FOCUS on Transport and Logistics has a proud record, spanning the last ten years, of accurately forecasting the number of medium, heavy, and extra-heavy-duty trucks and buses that will be sold during the year.

At the time of writing this article, the final figures illustrating the number of trucks and buses that would be sold in 2016 by the various manufacturers in the country was not available, but, following the trend line of sales to date in the 2016 calendar year, we can expect approximately 27 000 vehicles to be sold across the vehicle categories. This is exactly the number that was forecast by FOCUS last year.

Accurately forecasting the sales in the next calendar year is a major challenge for all truck and bus manufacturers and importers. Getting the sales forecast right means that the truck or bus manufacturer, or importer, can order the correct number of vehicles to satisfy demand – bearing in mind that lead times, from date of order until the vehicle arrives in the country and is ready for sale, can be as long as five or six months.    
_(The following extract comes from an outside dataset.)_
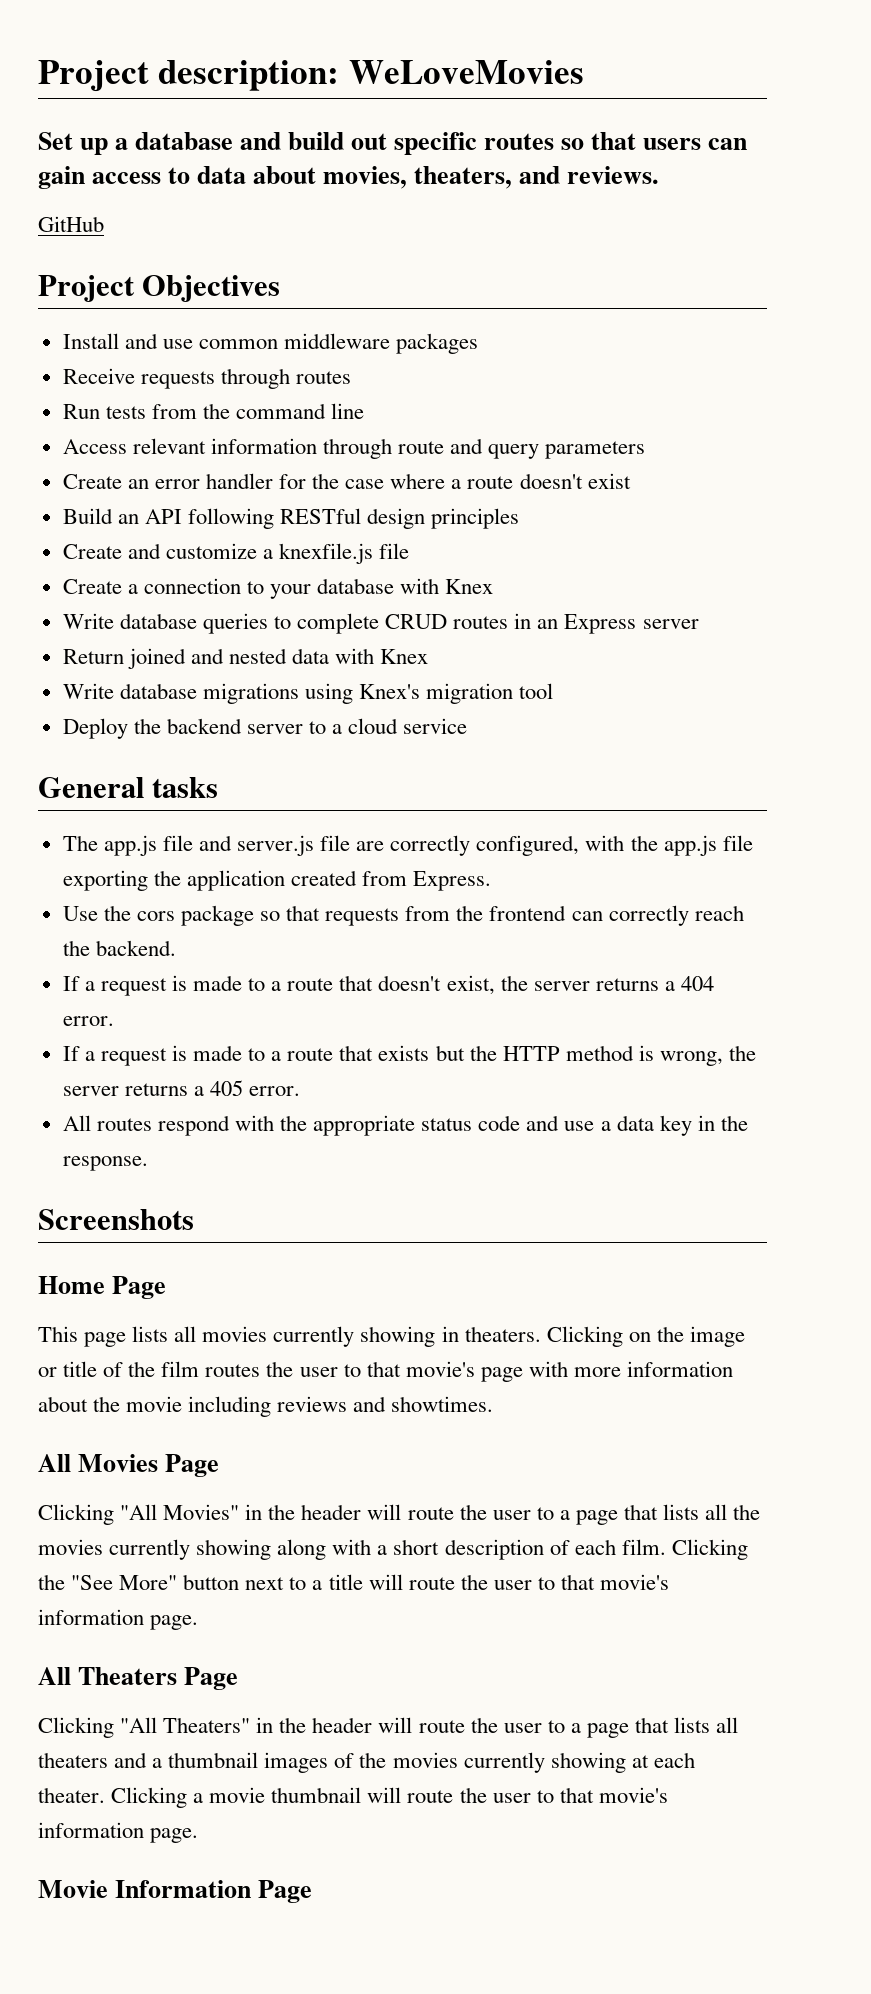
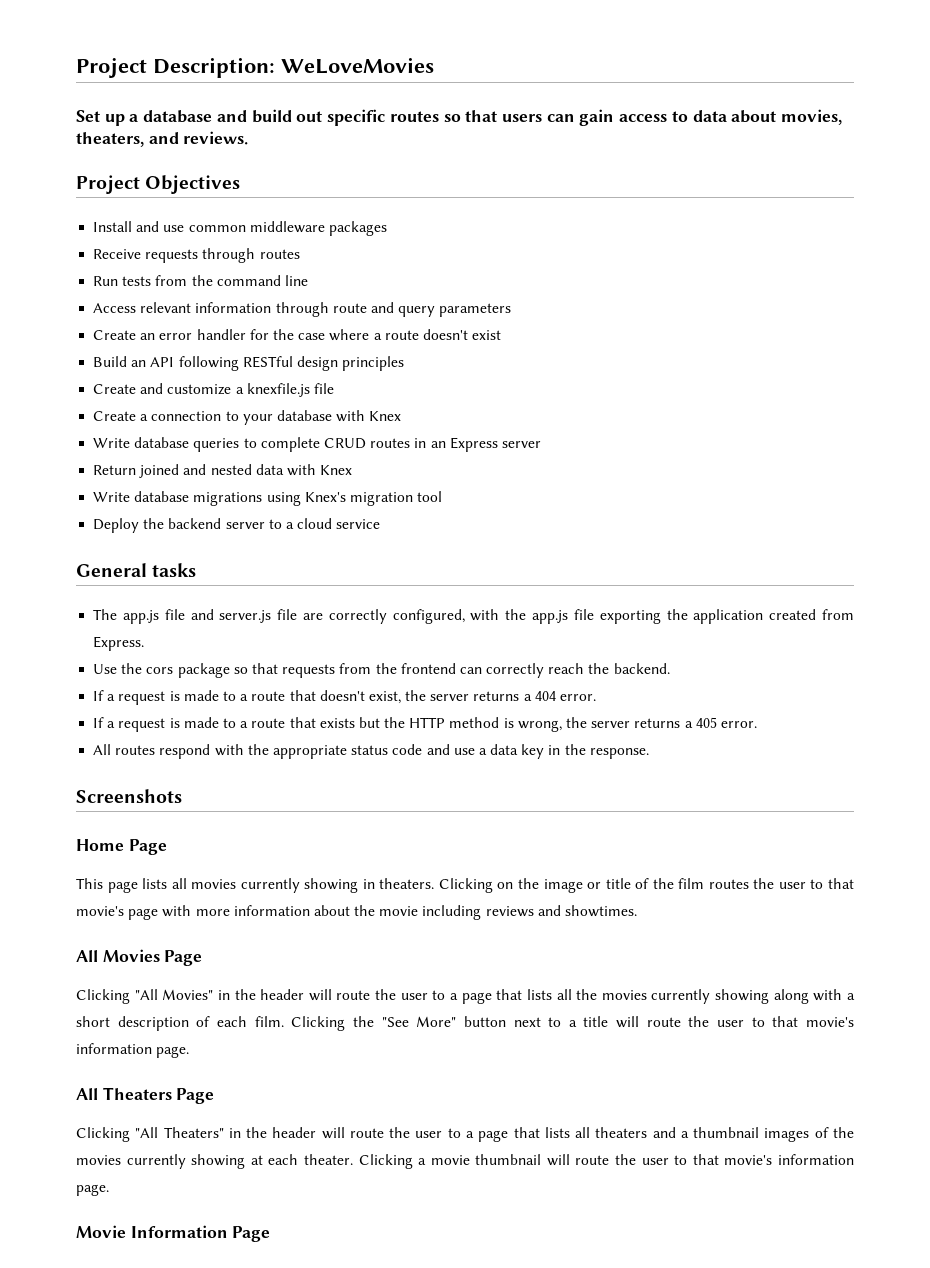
- Project description: WeLoveMovies
+ Project Description: WeLoveMovies
- GitHub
On the other side of the coin, it can be a very expensive error to over-order vehicle stock.

Forecasting the 2017 truck and bus market is no easy task with so much political unrest and infighting within the South African government, as well as the student unrest. The world is also changing fast, due to stormy global economic shifts.

The election of a new president in the United States of America is another factor that needs to be taken into account when estimating truck and bus sales for 2017. A change in leadership in the world’s biggest economy breeds a lack of business confidence and uncertainty around the world.

Added to this we are experiencing a severe drought and water shortage in the country, which has affected vehicle sales in the agriculture and forestry segments of the market.

On the positive side of the outlook for 2017, China appears to be recovering from its economic slowdown. This could see a renewed demand for South African commodities like coal, chrome and iron ore, which could result in a growth in the extra-heavy segment of the truck market.

The 3,3 percent growth in the gross domestic product (GDP) in the second quarter of 2016 is another good indicator that the truck and bus market should stay fairly stable in 2017.

Securing finance for trucks and buses is a major hurdle when exporting vehicles from South Africa to neighbouring countries in Africa. Notwithstanding this, many manufacturers are successful in selling their vehicles across the border, and continue to explore the opportunities in these countries.

Taking cognisance of the past and present negative and positive indicators, my forecast is that the market will stay reasonably stable and that we can expect 27 000 medium, heavy, extra-heavy and buses to be sold in South Africa during 2017.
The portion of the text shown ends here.